(Code change snippets)
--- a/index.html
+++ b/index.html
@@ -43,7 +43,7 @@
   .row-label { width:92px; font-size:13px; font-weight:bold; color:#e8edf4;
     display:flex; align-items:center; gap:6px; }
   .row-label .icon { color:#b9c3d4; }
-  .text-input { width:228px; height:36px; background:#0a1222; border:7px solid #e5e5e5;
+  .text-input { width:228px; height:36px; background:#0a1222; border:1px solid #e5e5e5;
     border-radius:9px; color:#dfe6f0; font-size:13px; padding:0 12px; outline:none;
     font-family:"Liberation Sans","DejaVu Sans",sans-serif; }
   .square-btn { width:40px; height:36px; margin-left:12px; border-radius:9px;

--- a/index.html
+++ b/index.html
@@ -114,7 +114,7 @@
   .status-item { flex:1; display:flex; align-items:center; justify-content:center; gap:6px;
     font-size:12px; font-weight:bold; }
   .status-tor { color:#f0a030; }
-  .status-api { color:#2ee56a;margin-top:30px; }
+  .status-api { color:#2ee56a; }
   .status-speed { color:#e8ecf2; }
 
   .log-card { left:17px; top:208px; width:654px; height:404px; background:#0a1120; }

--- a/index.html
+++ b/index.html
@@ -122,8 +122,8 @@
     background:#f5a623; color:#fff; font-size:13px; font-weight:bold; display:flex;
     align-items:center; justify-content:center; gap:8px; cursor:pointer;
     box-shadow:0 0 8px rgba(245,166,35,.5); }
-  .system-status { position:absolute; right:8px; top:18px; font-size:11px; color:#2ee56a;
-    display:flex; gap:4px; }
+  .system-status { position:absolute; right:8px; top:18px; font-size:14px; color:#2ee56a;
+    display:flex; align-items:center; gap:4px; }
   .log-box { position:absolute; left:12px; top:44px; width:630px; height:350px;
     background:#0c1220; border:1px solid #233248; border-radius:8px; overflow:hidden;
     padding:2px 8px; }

---

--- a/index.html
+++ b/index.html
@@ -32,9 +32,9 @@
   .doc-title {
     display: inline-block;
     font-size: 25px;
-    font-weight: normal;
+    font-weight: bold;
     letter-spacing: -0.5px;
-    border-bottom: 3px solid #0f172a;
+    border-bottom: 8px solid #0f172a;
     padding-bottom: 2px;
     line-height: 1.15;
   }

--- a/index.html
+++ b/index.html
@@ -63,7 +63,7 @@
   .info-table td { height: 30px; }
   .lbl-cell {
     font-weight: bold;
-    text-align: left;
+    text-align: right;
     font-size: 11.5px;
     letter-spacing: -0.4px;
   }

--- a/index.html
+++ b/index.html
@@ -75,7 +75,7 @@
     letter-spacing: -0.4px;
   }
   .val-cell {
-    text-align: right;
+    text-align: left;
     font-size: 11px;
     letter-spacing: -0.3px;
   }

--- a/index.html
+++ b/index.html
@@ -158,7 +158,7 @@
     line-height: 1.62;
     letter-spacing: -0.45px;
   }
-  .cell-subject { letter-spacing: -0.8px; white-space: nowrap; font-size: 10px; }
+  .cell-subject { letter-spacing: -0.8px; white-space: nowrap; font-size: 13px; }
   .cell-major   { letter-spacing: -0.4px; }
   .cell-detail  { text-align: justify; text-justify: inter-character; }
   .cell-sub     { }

**Problem to solve**
Work through the records above. Copy every line with the string "letter".

**Written response**
     letter-spacing: -0.5px;
     letter-spacing: -0.4px;
     letter-spacing: -0.4px;
     letter-spacing: -0.3px;
     letter-spacing: -0.45px;
-  .cell-subject { letter-spacing: -0.8px; white-space: nowrap; font-size: 10px; }
+  .cell-subject { letter-spacing: -0.8px; white-space: nowrap; font-size: 13px; }
   .cell-major   { letter-spacing: -0.4px; }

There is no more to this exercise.